▶ Dataset entries
= Beginning of Section =
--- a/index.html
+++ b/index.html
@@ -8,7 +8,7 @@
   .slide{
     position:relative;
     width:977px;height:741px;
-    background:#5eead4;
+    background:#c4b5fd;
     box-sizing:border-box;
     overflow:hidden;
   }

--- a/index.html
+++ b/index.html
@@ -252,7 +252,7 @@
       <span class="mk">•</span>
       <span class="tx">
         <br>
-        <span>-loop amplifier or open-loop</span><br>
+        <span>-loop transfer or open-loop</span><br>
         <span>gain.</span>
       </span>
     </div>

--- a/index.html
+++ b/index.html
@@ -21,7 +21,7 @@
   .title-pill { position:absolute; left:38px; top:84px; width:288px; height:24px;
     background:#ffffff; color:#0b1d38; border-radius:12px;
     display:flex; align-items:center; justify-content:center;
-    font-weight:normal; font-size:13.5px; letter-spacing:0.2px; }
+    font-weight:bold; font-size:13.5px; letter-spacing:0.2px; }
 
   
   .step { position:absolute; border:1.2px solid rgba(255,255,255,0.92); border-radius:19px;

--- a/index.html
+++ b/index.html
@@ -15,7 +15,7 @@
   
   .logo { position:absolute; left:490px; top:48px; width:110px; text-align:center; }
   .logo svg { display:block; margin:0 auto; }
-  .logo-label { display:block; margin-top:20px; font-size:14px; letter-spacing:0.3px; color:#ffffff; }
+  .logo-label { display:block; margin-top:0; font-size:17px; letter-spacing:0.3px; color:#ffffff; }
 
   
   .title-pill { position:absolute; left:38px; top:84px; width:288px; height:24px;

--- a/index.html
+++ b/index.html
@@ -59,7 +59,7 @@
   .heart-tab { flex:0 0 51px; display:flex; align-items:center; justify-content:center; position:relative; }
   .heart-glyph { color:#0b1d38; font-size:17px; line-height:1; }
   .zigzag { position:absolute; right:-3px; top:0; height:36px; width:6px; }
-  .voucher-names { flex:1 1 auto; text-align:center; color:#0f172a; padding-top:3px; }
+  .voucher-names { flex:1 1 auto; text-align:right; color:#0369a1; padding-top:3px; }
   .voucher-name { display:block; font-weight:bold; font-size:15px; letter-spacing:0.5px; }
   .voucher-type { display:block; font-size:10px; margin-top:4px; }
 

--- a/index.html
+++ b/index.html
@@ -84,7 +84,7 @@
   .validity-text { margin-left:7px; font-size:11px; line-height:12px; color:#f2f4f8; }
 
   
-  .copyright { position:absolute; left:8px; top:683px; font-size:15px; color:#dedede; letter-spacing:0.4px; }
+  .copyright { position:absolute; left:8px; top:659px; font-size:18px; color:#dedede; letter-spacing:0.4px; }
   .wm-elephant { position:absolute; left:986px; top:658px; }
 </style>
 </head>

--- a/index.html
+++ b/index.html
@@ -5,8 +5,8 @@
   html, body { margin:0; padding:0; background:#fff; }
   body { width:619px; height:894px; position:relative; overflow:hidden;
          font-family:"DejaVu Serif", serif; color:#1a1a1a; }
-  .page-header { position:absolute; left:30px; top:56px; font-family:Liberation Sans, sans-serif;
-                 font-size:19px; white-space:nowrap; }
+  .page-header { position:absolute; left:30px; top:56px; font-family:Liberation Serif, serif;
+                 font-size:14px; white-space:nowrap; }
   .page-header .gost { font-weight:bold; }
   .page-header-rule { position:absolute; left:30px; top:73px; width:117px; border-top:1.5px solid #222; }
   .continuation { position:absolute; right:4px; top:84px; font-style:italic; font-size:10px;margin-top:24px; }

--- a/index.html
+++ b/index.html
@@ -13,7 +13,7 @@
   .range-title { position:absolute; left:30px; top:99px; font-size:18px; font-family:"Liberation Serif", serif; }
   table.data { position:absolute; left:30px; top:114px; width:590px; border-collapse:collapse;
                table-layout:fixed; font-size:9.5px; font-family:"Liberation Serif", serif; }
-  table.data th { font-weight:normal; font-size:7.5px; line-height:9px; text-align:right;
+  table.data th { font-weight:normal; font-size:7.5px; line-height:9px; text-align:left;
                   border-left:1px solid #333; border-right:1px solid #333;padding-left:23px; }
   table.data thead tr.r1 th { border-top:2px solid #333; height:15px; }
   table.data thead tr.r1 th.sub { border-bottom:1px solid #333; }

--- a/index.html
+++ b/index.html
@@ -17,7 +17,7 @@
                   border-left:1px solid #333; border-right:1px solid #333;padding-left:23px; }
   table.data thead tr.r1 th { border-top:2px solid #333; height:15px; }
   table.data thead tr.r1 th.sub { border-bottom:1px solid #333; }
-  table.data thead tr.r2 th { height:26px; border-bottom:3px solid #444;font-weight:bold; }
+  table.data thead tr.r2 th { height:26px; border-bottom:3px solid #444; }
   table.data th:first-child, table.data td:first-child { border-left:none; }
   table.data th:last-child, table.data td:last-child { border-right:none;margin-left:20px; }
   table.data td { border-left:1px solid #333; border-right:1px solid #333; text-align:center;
= End of Section =
▶ About this task
Taking the records above, retype every line from the one with "display:block; margin-top:0; font-size:17px;" down to the one with "-59,7 +59,7 @@", exactly and with nothing else.

▶ Output for this exercise
+  .logo-label { display:block; margin-top:0; font-size:17px; letter-spacing:0.3px; color:#ffffff; }
 
   
   .title-pill { position:absolute; left:38px; top:84px; width:288px; height:24px;

--- a/index.html
+++ b/index.html
@@ -59,7 +59,7 @@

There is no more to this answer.